Sorry to say, but that's a very old kernels with many btrfs bugs, some
did lead to corruption.

A disclaimer: I know 3.13 is very out of date, but I the requirement of
keeping kernel up to date clashes with my requirement of keeping a stable
system. At the moment I can't disturb my system as I'm doing important work,

Unfortunately you have conflicting goals.

upgrading kernel requires upgrading ubuntu, which will upgrade a lot of
packages and might lead to problems which I don't have time to fix. One

You're doing it wrong :)
Upgrade/compile your own kernel without upgrading the OS.

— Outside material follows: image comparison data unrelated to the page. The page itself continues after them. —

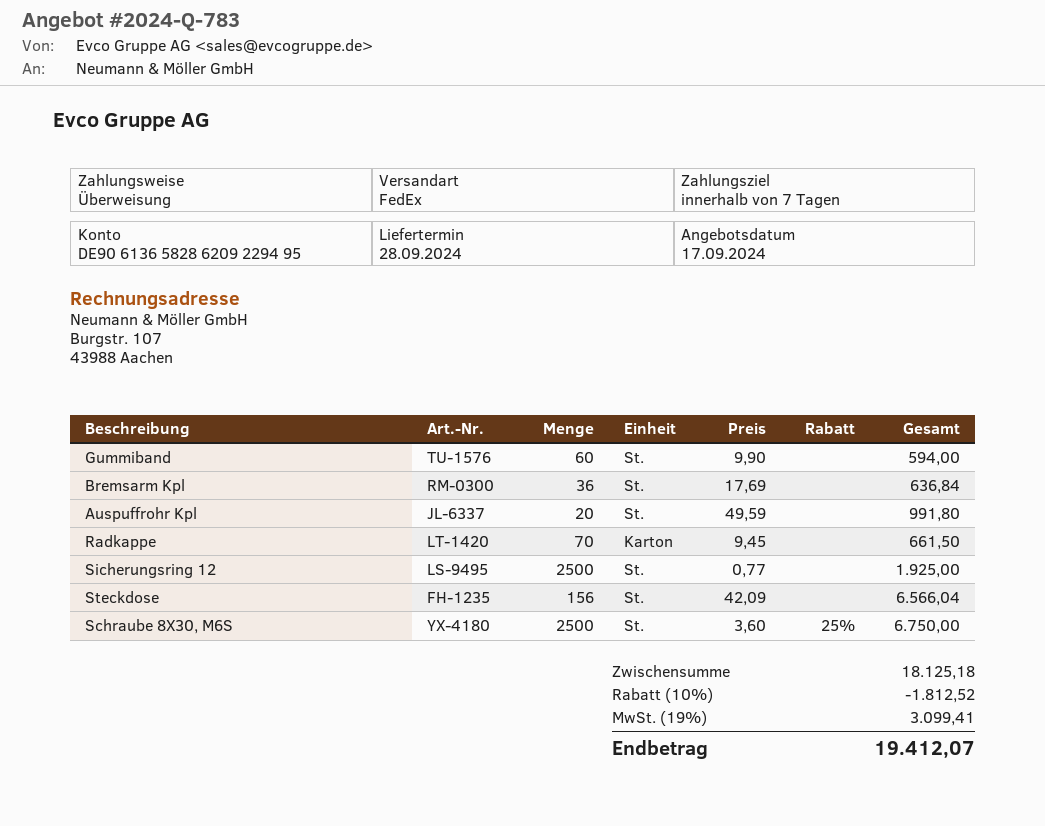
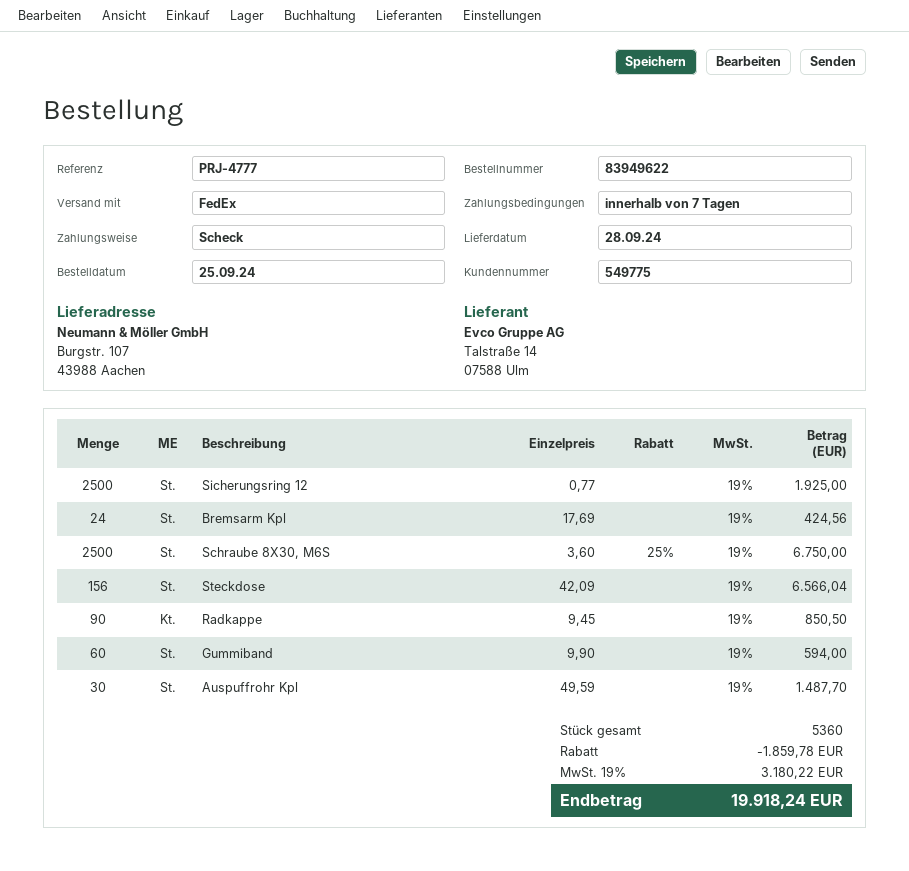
payment method: bank transfer -> cheque
Bremsarm Kpl: 36 x 17.69 = 636.84 -> 24 x 17.69 = 424.56
Auspuffrohr Kpl: 20 x 49.59 = 991.80 -> 30 x 49.59 = 1487.70
Radkappe: 70 x 9.45 = 661.50 -> 90 x 9.45 = 850.50
discount: 1812.52 -> 1859.78
tax: 19% = 3099.41 -> 19% = 3180.22
total: 19412.07 -> 19918.24

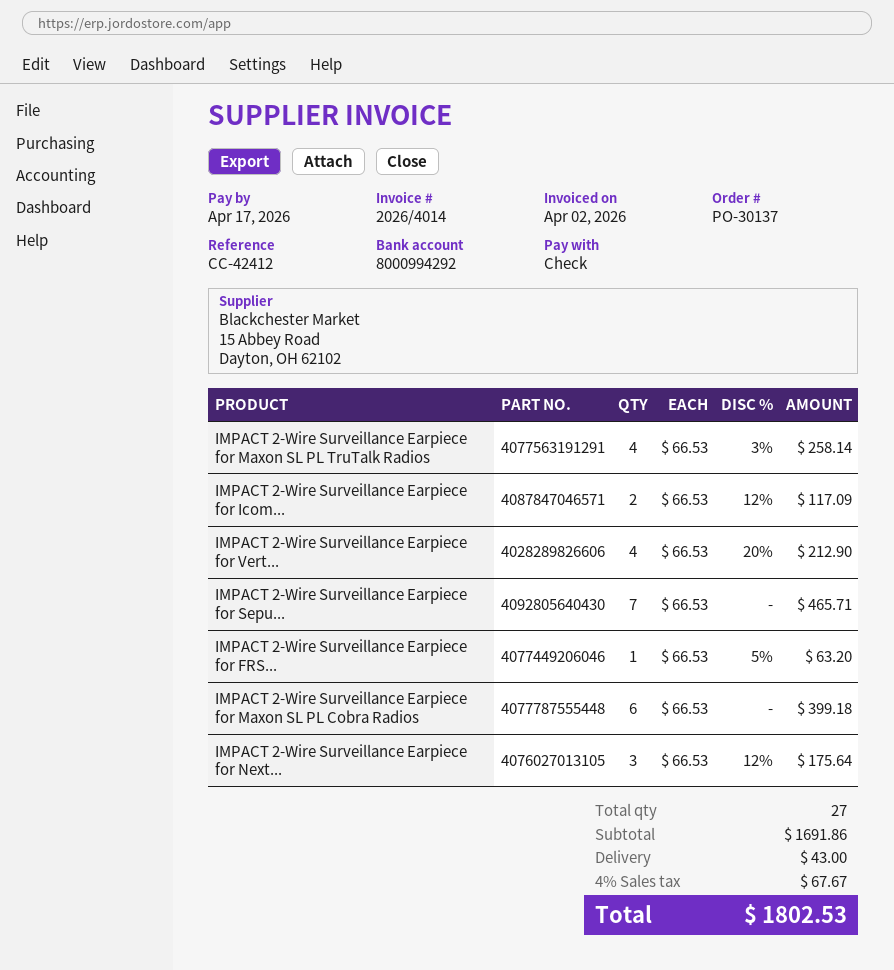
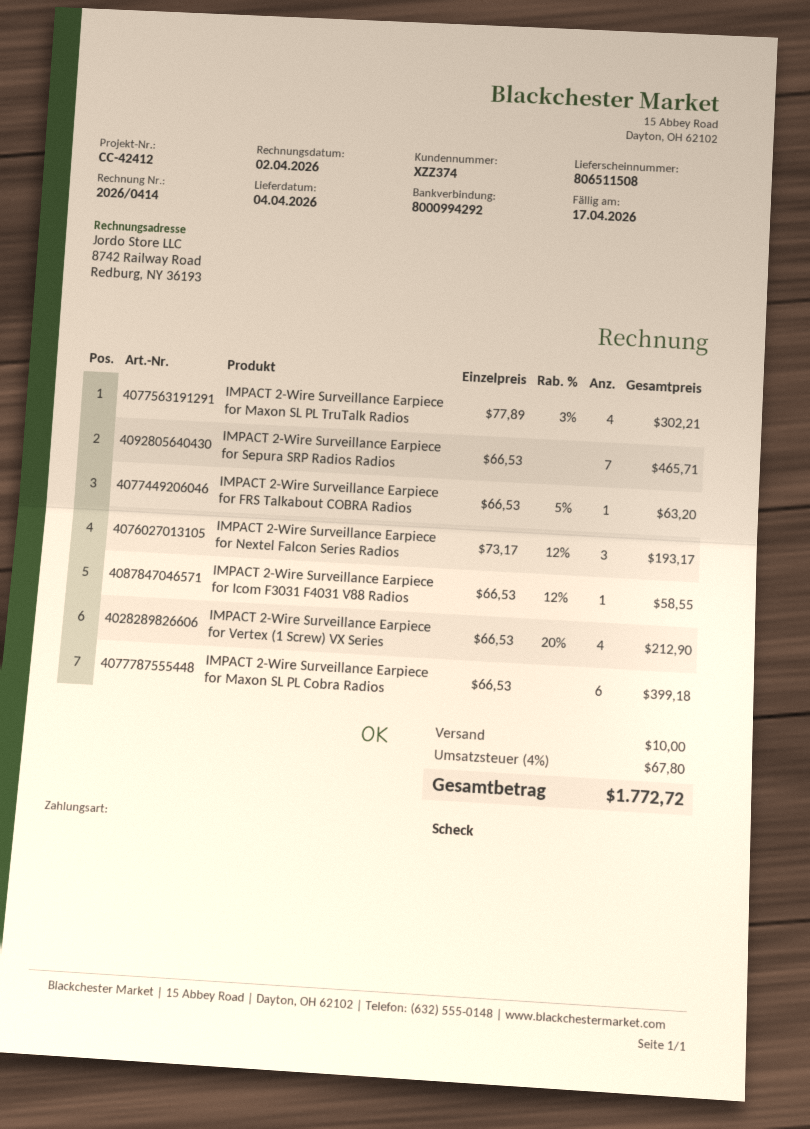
invoice number: 2026/4014 -> 2026/0414
IMPACT 2-Wire Surveillance Earpiece for Maxon SL PL TruTalk Radios: 4 x 66.53 - 3% = 258.14 -> 4 x 77.89 - 3% = 302.21
IMPACT 2-Wire Surveillance Earpiece for Icom...: 2 x 66.53 - 12% = 117.09 -> 1 x 66.53 - 12% = 58.55
IMPACT 2-Wire Surveillance Earpiece for Next...: 3 x 66.53 - 12% = 175.64 -> 3 x 73.17 - 12% = 193.17
shipping: 43.00 -> 10.00
tax: 4% = 67.67 -> 4% = 67.80
total: 1802.53 -> 1772.72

block group 32...... flags 36'). This is a OCZ vertex 3, a quite fast SSD.

I've had 5 (yes 5, I replaced my drive 4 times) OCZ Vertex 4 drives, and
they all gave me corruption with btrfs on unclean power down. The last
one didn't work any better, I just gave up and went to Samsung EVO 840
and those have been fine.
Yeah, it's not just unclean power down that can cause this though, one of my friends wouldn't believe me when I told him his Vertex 3 was the cause of his problems till I did the following from a known good copy of SystemRescueCD (sda was his SSD):
dd if=/dev/urandom of=/dev/sda
dd if=/dev/zero of=/dev/sda
xxd dev/sda

and it returned thousands of blocks of non-zero data in just the first 16G. I wouldn't trust an OCZ drive for anything except scratch space. (Personally I'm a fan of Crucial SSD's due to their lower price point than the Samsung and Intel SSD's but almost equivalent performance and data integrity, but to each his own).